I darn near died, cause it was a huge bump, but this dog was dumber than a bag of rocks))

sorry for the OT


----------



## carmspack (Feb 2, 2011)

heard that one too. knowledge bump , too much brains and the skull had to remodel.
Carmen
Carmspack Working German Shepherd Dogs


----------



## spiritsmom (Mar 1, 2003)

Diego has that bump - we call it his dumb bump, because he really is dumb as a box of rocks (sorry Diego!).


----------



## wilbanks17 (Feb 11, 2011)

carmspack said:


> Never mind the picture , lets have a look at the registration papers.
> The black ink on the page will tell you , not the black spot on the tongue or roof of the mouth.
> interesting
> Carmen
> Carmspack Working German Shepherd Dogs


my thoughts exactly, nothing is as precise as the papers


----------



## bruce23 (Jun 8, 2010)

Bruce is papered but she is. I didn't get a chance to see her today, maybe tomorrow. She does in my oppinion have a good structure and so does Bruce. I'll try and get a pic .


----------



## bruce23 (Jun 8, 2010)

Oh, I meant Bruce isn't but she is, and I said I'd take her if he got her fixed, so no Puppies!


----------



## bruce23 (Jun 8, 2010)

Here he is. Grace is about his structure but more black in color... maybe I'll just post a pic!


----------



## bruce23 (Jun 8, 2010)

Again here are his parents.


----------



## will_and_jamie (Jul 8, 2006)

My GSD is from west German show lines if that will help you. Her parent's pedigree is linked below. I don't understand much of it though. BTW - she does have a black spot on her tongue, but I doubt that really means anything. My Golden Retriever also has a small black spot on his tongue, too.

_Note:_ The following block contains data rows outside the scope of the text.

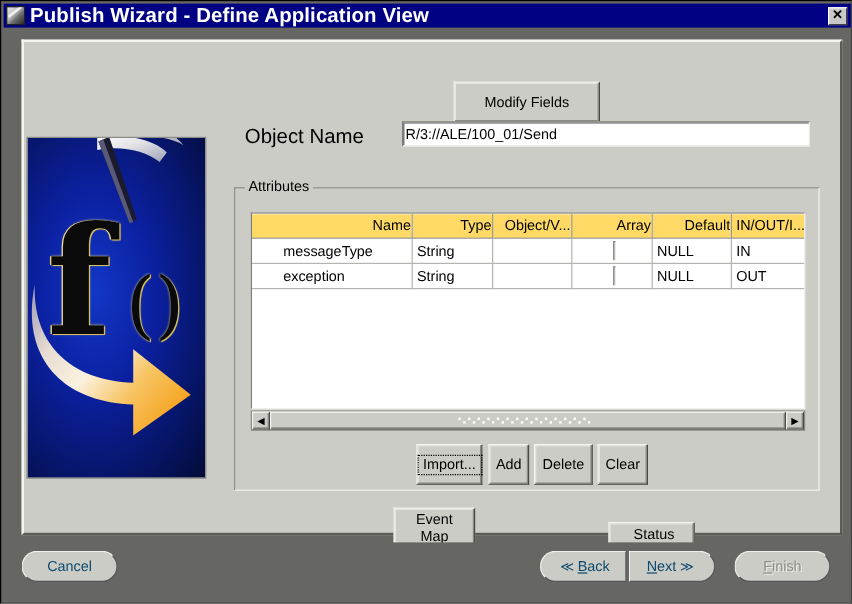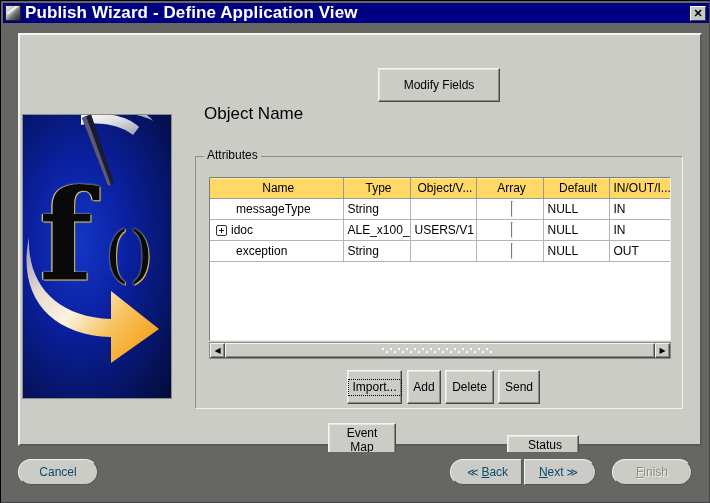--- a/index.html
+++ b/index.html
@@ -191,21 +191,21 @@
     border-right-color: #eeeeea;
     border-bottom-color: #eeeeea;
     box-sizing: border-box;
     overflow: hidden;
   }
   table.grid { border-collapse: collapse; width: 100%; table-layout: fixed; }
   table.grid th {
     background: #ffd966;
     font-weight: normal;
     font-size: 12px;
-    text-align: center;
+    text-align: right;
     padding: 1px 0 1px 4px;
     height: 18px;
     border-right: 1px solid #9a9a96;
     border-bottom: 1px solid #9a9a96;
     box-shadow: inset 0 1px 0 #ffeaa8;
     white-space: nowrap;
     overflow: hidden;
     color: #000;
   }
   table.grid td {
@@ -366,20 +366,21 @@
         </linearGradient>
       </defs>
       <path d="M6 26 C4 74 34 106 88 108 L88 80 L136 118 L88 152 L88 126
                C26 124 -6 84 6 26 Z" fill="url(#swg)"></path>
     </svg>
   </div>
 
   <div class="btn" id="modify-fields-button">Modify Fields</div>
 
   <div class="obj-label">Object Name</div>
+  <input class="obj-input" id="object-name-input" readonly="" value="R/3://ALE/100_01/Send" style="">
 
   <div class="groupbox"></div>
   <div class="groupbox-label">Attributes</div>
 
   <div class="table-frame">
     <table class="grid">
       <colgroup>
         <col style="width:133px">
           <col style="width:67px">
           <col style="width:66px">
@@ -409,35 +410,20 @@
           <td></td>
           <td class="c-array">
             <span class="cellbox"></span>
           </td>
           <td>NULL</td>
           <td>IN</td>
         </tr>
         <tr>
           <td class="c-name">
             <div class="name-cell">
-              <span class="expander"></span>
-              <span>idoc</span>
-            </div>
-          </td>
-          <td>ALE_x100_</td>
-          <td>USERS/V1</td>
-          <td class="c-array">
-            <span class="cellbox"></span>
-          </td>
-          <td>NULL</td>
-          <td>IN</td>
-        </tr>
-        <tr>
-          <td class="c-name">
-            <div class="name-cell">
               <span class="name-indent"></span>
               <span>exception</span>
             </div>
           </td>
           <td>String</td>
           <td></td>
           <td class="c-array">
             <span class="cellbox"></span>
           </td>
           <td>NULL</td>
@@ -484,21 +470,21 @@
       </svg>
     </div>
     <div class="sb-arrow" style="font-size:8px;">▶</div>
   </div>
 
   <div class="btn" id="import-button">
     <span class="focusring">Import...</span>
   </div>
   <div class="btn" id="add-button">Add</div>
   <div class="btn" id="delete-button">Delete</div>
-  <div class="btn" id="clear-button">Send</div>
+  <div class="btn" id="clear-button">Clear</div>
 
   <div class="btn" id="event-map-button">Event Map</div>
   <div class="btn" id="status-fields-button">Status Fields</div>
 
   <div class="bottombar"></div>
   <div class="rbtn round-all" id="cancel-button">Cancel</div>
   <div class="rbtn round-l" id="back-button">
     <span class="chev">≪</span>
     <span class="mn">B</span>
     <span>ack</span>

Sire - Pedigree for Django Zur Medbacher Muhle

Dam - Pedigree for Rikki von Schaffenhaus


----------



## bruce23 (Jun 8, 2010)

I knew the purple on the tongue didn't meen anything, I just never heard of the mouth.


----------



## Emoore (Oct 9, 2002)

He really looks like American pet/show lines.


----------



## bruce23 (Jun 8, 2010)

If it means anything I can't stack him because his legs aren't "showliny":blush:.


----------



## Castlemaid (Jun 29, 2006)

I agree with Emoore - stacked or not stacked - he looks like your typical BYB- bred pet dog. Nothing about his body shape or head or expression would indicate one line or another. Doesn't make him any less handsome or any less of a good dog.


----------



## Emoore (Oct 9, 2002)

bruce23 said:


> If it means anything I can't stack him because his legs aren't "showliny":blush:.


You can stack any dog. Somewhere around here there are some pics where somebody stacked their working line dogs. These were dogs with flat, level toplines but they were stacked to make them looked slanted.


----------



## PaddyD (Jul 22, 2010)

Having a little trouble following this. You start out talking about getting a female then show pictures of a male. Those pictures are moot if you are not getting him. He is definitely pet quality if he is PB with that sway back and rear higher than his withers. But, like the rest of us, I am sure his owner thinks he's the most beautiful dog on earth. I am certainly sure mine is !!


----------



## Emoore (Oct 9, 2002)

PaddyD said:


> Having a little trouble following this. You start out talking about getting a female then show pictures of a male. Those pictures are moot if you are not getting him. ]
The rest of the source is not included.